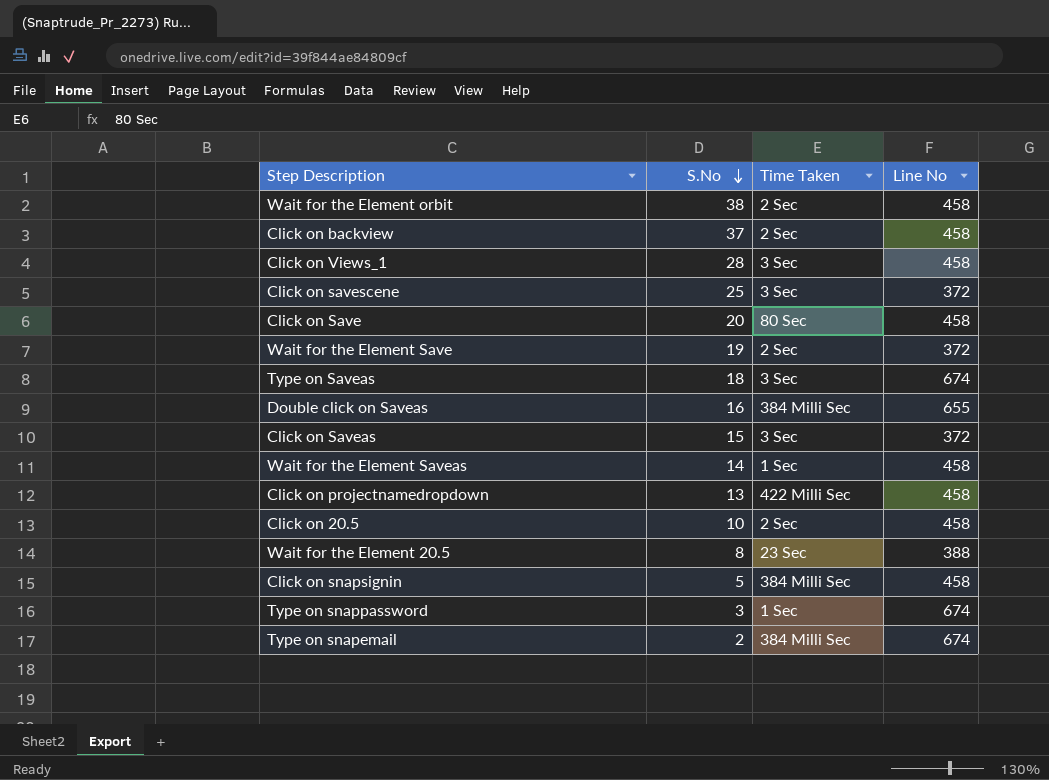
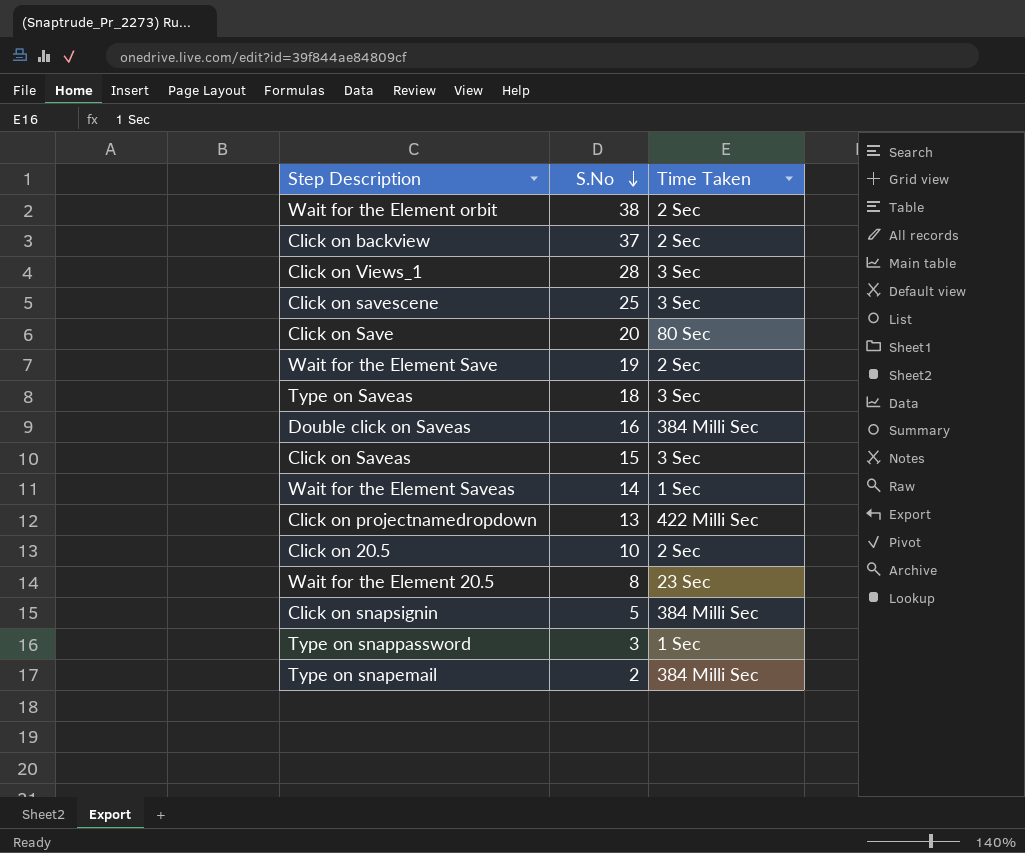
column Line No | position: 4 -> none

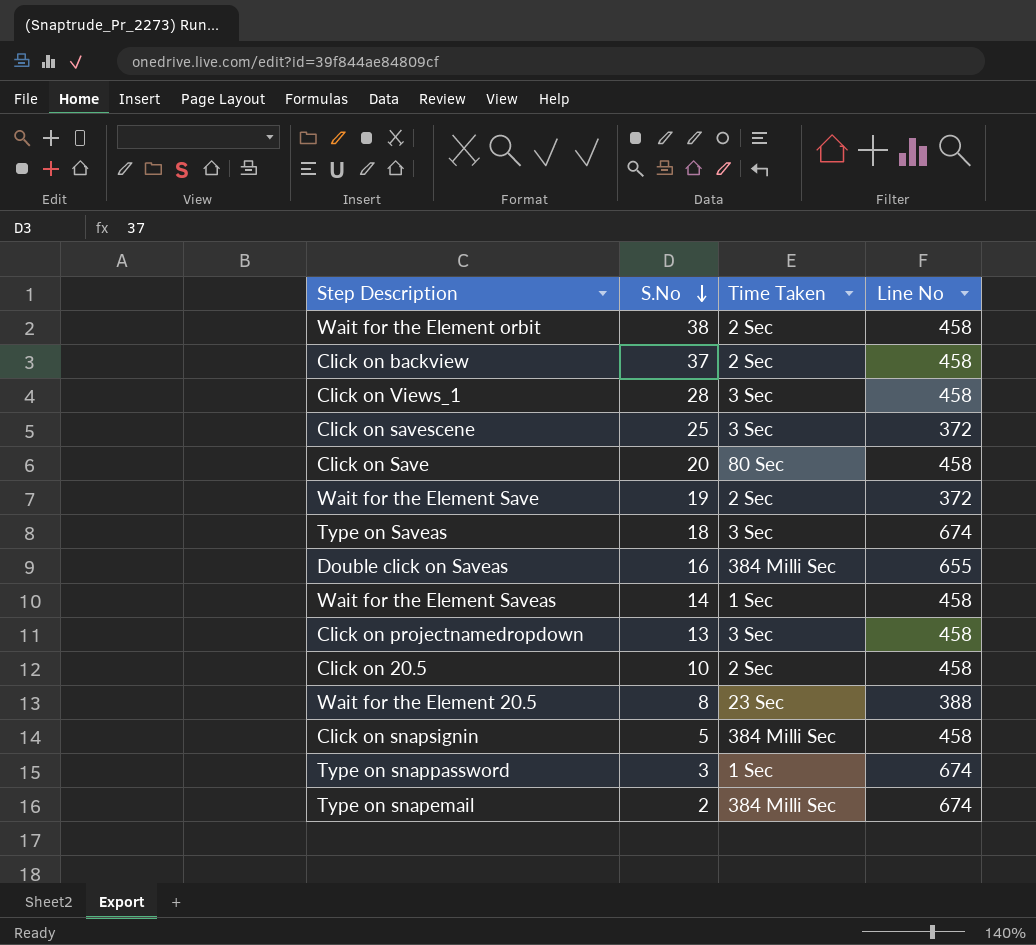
column Line No | position: none -> 4
row Click on Saveas: 15 | 3 Sec -> none
Click on projectnamedropdown | Time Taken: 422 Milli Sec -> 3 Sec

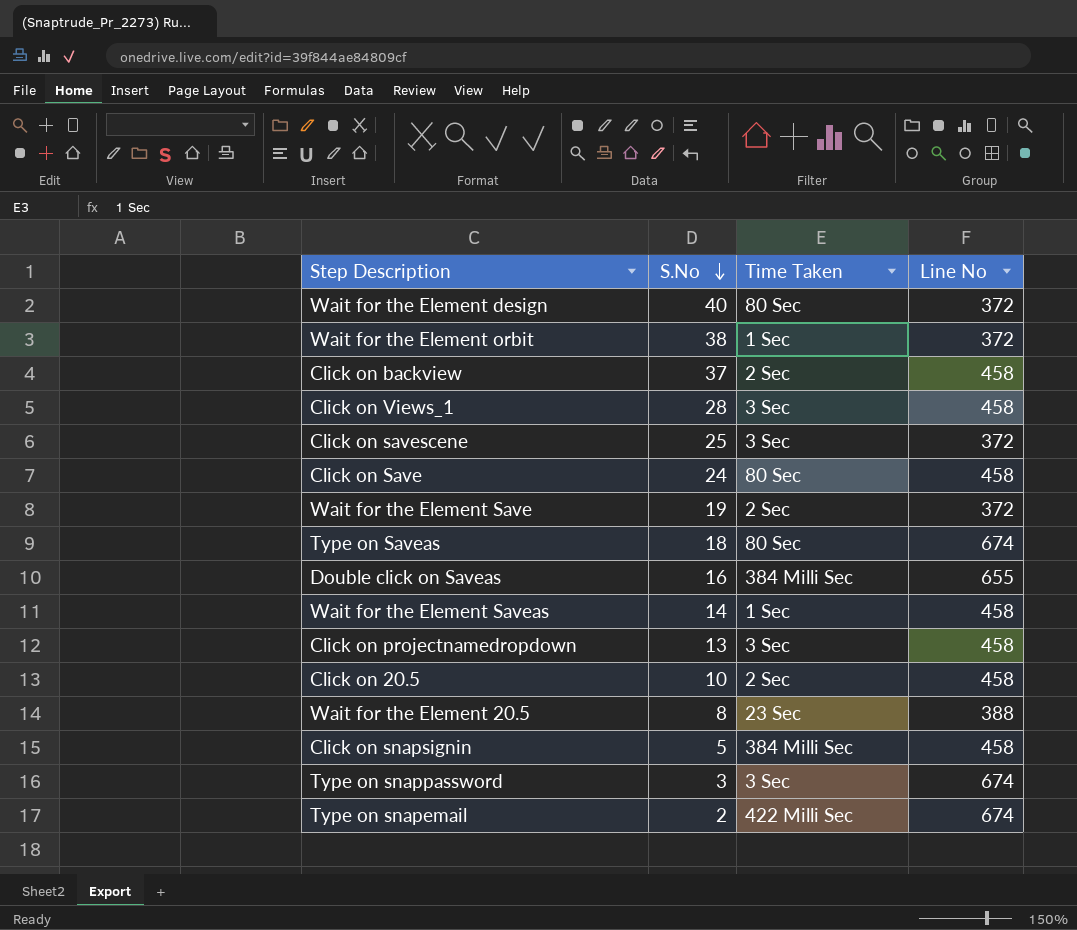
row Wait for the Element design: none -> 40 | 80 Sec | 372
Wait for the Element orbit | Time Taken: 2 Sec -> 1 Sec
Wait for the Element orbit | Line No: 458 -> 372
Click on Save | S.No: 20 -> 24
Type on Saveas | Time Taken: 3 Sec -> 80 Sec
Type on snappassword | Time Taken: 1 Sec -> 3 Sec
Type on snapemail | Time Taken: 384 Milli Sec -> 422 Milli Sec

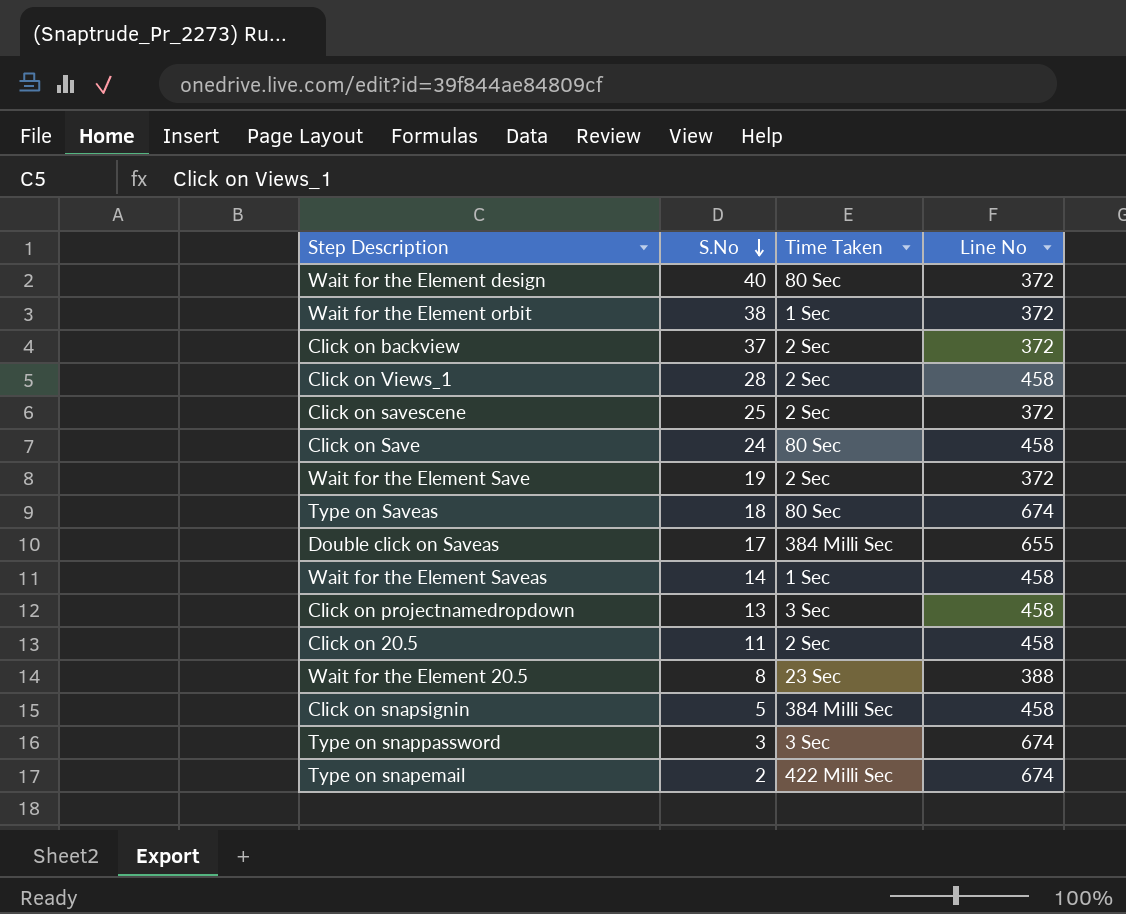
Click on backview | Line No: 458 -> 372
Click on Views_1 | Time Taken: 3 Sec -> 2 Sec
Click on savescene | Time Taken: 3 Sec -> 2 Sec
Double click on Saveas | S.No: 16 -> 17
Click on 20.5 | S.No: 10 -> 11

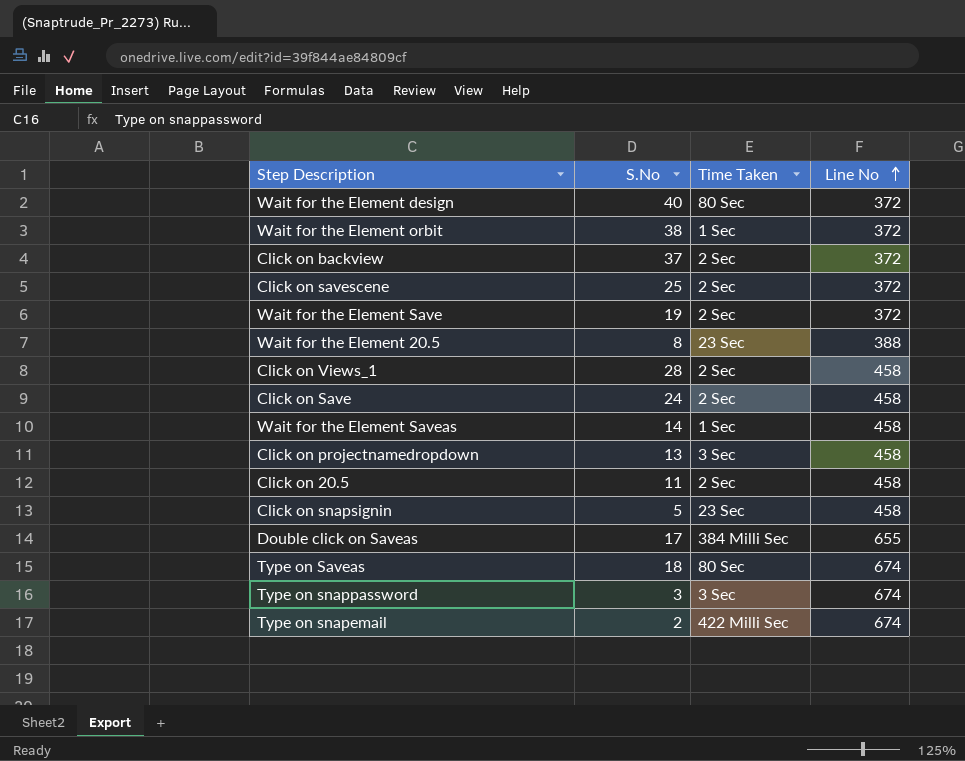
row order: S.No descending -> Line No ascending
Click on Save | Time Taken: 80 Sec -> 2 Sec
Click on snapsignin | Time Taken: 384 Milli Sec -> 23 Sec

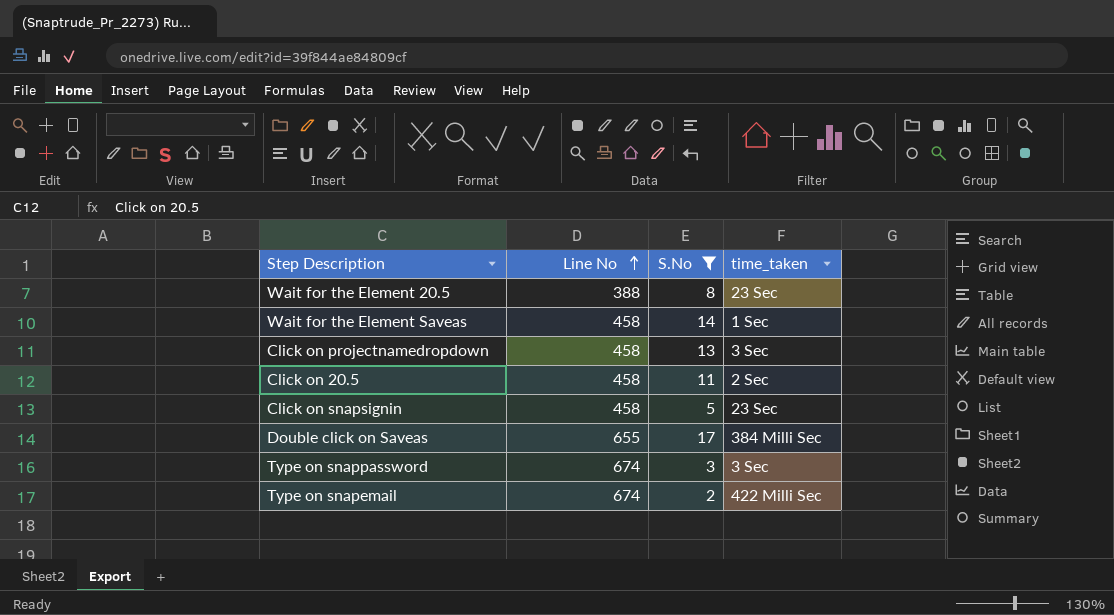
filter: none -> S.No <= 17
column Line No | position: 4 -> 2
column name: Time Taken -> time_taken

* Task directions: What's needed is a word-for-word retyping of the listing, minus its pictures.

* Response area:
column Line No | position: 4 -> none

column Line No | position: none -> 4
row Click on Saveas: 15 | 3 Sec -> none
Click on projectnamedropdown | Time Taken: 422 Milli Sec -> 3 Sec

row Wait for the Element design: none -> 40 | 80 Sec | 372
Wait for the Element orbit | Time Taken: 2 Sec -> 1 Sec
Wait for the Element orbit | Line No: 458 -> 372
Click on Save | S.No: 20 -> 24
Type on Saveas | Time Taken: 3 Sec -> 80 Sec
Type on snappassword | Time Taken: 1 Sec -> 3 Sec
Type on snapemail | Time Taken: 384 Milli Sec -> 422 Milli Sec

Click on backview | Line No: 458 -> 372
Click on Views_1 | Time Taken: 3 Sec -> 2 Sec
Click on savescene | Time Taken: 3 Sec -> 2 Sec
Double click on Saveas | S.No: 16 -> 17
Click on 20.5 | S.No: 10 -> 11

row order: S.No descending -> Line No ascending
Click on Save | Time Taken: 80 Sec -> 2 Sec
Click on snapsignin | Time Taken: 384 Milli Sec -> 23 Sec

filter: none -> S.No <= 17
column Line No | position: 4 -> 2
column name: Time Taken -> time_taken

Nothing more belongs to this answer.